• THE TASK: In the entries below, find each line with the word "command" and pull it out.

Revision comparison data

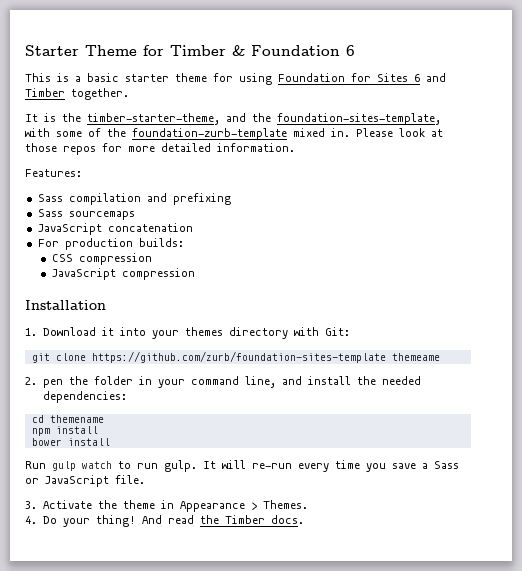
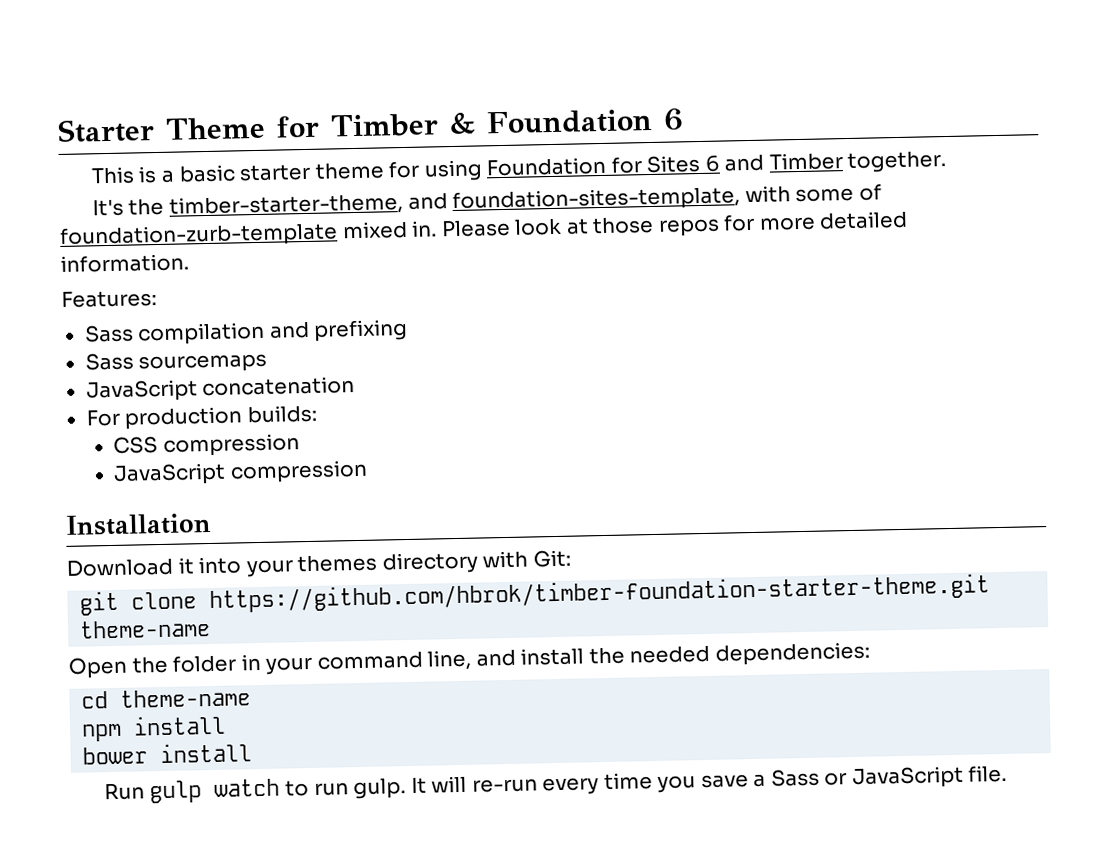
- It is the timber-starter-theme, and the foundation-sites-template, with some of the foundation-zurb-template mixed in.
+ It's the timber-starter-theme, and foundation-sites-template, with some of foundation-zurb-template mixed in.
- 1. Download it into your themes directory with Git:
+ Download it into your themes directory with Git:
- git clone https://github.com/zurb/foundation-sites-template themeame
- 2. pen the folder in your command line, and install the needed dependencies:
+ git clone https://github.com/hbrok/timber-foundation-starter-theme.git theme-name
+ Open the folder in your command line, and install the needed dependencies:
- cd themename
+ cd theme-name
- 3. Activate the theme in Appearance > Themes.
- 4. Do your thing! And read the Timber docs.

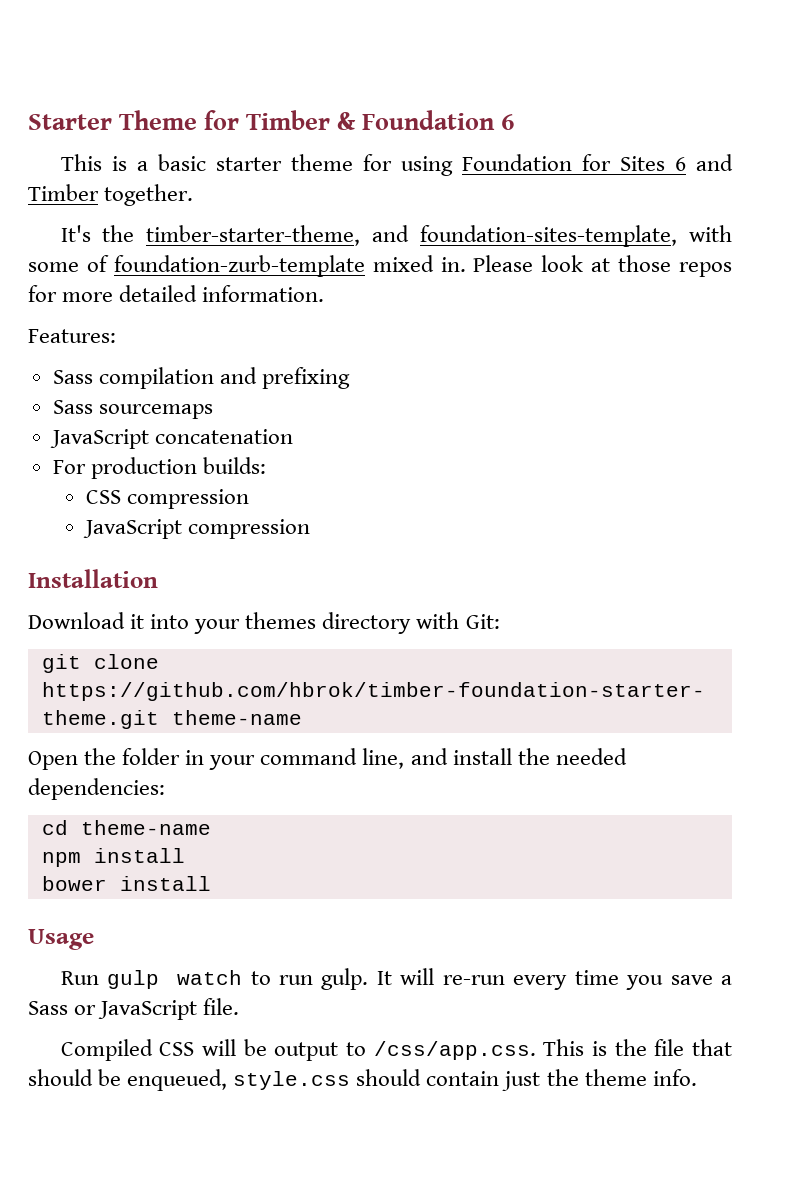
+ Usage
+ Compiled CSS will be output to /css/app.css. This is the file that should be enqueued, style.css should contain just the theme info.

• RESPONSE TO THIS EXERCISE:
- 2. pen the folder in your command line, and install the needed dependencies:
+ Open the folder in your command line, and install the needed dependencies:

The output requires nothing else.